Think affordable housing is just a matter of number crunching and government regulation? How about sex?
OK, so maybe not just “sex,” but in Egypt, experts say the connection is clear.
“In this country… people, they live together when they get married,” prominent Egyptian urban planner Dr. Mamdouh Hamza told us. “So housing is not only finding a shelter, but housing is a pivot for building a family.”
In other words, you’re trapped with your parents — and they’re trapped with you — until you can pay for a place of your own.
Economist Ragui Assaad of the University of Minnesota has studied the results. He found that Egyptians in recent years were marrying later, for the simple reason that they couldn’t afford to buy a house. Marriage age, in other words, was actually a real estate indicator.
The recent revolution tapped Egyptian dissatisfaction across a lot of domains. The unmarried and un-housed are a part of that. When we spoke to Dr. Hamza in Cairo, he told us: “Ten million young people, ten million women, and ten million young men, who wants to get married and they can’t. That is a statistic. Ten million families of action.”
By action, Hamza means a real political force. In the wake of the revolution, Egyptian officials have promised to respond to that force in the form of a million affordable housing units, built over the next five years.

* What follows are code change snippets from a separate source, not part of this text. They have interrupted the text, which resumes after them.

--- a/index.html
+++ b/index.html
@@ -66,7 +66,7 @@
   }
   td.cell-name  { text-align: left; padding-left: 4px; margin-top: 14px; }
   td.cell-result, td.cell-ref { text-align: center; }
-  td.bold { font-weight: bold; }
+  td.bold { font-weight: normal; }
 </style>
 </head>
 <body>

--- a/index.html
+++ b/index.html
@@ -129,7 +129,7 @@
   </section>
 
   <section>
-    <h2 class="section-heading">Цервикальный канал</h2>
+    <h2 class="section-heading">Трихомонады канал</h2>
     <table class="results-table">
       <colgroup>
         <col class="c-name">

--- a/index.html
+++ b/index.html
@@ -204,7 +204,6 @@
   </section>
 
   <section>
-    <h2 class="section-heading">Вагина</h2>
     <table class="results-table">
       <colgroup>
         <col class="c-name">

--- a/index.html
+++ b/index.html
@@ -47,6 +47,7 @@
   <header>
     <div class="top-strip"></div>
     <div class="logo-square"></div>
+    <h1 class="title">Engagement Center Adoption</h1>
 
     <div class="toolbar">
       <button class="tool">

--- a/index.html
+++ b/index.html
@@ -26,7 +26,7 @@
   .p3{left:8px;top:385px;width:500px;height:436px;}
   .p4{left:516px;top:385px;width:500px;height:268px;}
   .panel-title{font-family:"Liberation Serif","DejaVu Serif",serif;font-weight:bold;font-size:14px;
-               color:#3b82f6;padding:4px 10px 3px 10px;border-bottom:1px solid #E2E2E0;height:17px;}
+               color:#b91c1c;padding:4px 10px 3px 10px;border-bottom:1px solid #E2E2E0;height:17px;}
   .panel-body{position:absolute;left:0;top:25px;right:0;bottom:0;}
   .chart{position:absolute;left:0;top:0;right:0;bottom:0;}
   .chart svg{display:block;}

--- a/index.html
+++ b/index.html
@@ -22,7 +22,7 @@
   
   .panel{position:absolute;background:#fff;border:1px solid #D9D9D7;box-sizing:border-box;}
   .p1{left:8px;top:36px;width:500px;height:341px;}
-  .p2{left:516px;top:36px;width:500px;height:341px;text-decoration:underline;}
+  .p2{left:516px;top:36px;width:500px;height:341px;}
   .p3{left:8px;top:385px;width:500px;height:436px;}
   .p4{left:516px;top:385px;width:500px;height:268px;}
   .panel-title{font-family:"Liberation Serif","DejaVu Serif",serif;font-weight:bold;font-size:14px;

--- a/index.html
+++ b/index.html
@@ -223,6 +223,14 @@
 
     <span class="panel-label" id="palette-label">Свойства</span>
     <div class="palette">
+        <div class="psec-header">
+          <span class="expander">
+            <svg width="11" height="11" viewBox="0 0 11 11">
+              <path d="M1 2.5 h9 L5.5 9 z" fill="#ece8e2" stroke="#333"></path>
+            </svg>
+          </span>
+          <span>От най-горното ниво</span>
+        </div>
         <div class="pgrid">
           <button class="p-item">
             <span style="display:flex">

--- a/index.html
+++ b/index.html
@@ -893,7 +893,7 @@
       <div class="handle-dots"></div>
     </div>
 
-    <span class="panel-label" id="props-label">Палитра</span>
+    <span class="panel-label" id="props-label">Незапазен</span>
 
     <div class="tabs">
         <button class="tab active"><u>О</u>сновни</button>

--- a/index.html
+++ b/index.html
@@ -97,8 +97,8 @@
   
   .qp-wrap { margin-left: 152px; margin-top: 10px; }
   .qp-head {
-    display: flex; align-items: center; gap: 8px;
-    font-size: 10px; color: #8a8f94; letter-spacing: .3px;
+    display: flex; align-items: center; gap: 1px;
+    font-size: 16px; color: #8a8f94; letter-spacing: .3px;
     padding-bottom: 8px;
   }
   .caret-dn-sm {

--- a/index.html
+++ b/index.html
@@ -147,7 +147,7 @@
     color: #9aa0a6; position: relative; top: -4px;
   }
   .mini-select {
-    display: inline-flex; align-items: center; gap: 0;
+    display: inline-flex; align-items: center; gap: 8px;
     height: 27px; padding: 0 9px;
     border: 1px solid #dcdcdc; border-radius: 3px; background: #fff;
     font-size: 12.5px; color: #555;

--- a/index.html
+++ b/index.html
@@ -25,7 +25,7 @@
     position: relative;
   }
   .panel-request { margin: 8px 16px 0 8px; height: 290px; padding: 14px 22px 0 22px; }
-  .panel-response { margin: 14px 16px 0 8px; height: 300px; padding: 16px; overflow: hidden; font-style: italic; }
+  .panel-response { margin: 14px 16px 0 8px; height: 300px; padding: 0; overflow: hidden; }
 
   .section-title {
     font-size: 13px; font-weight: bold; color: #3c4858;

It’s a bold goal, but Professor Assaad says he saw positive trends even before the revolution. He saw one in his unusual housing indicator, marriage age, which he says peaked at 29 and is now down at around 27. “That is a good sign that started a few years ago,” he says, “and I hope it can continue.”
Along with a stable democracy and a stable economy, Egyptian citizens are demanding housing that meets their social needs. With so many issues demanding attention, Egyptians have to ask themselves: What’s the price of love?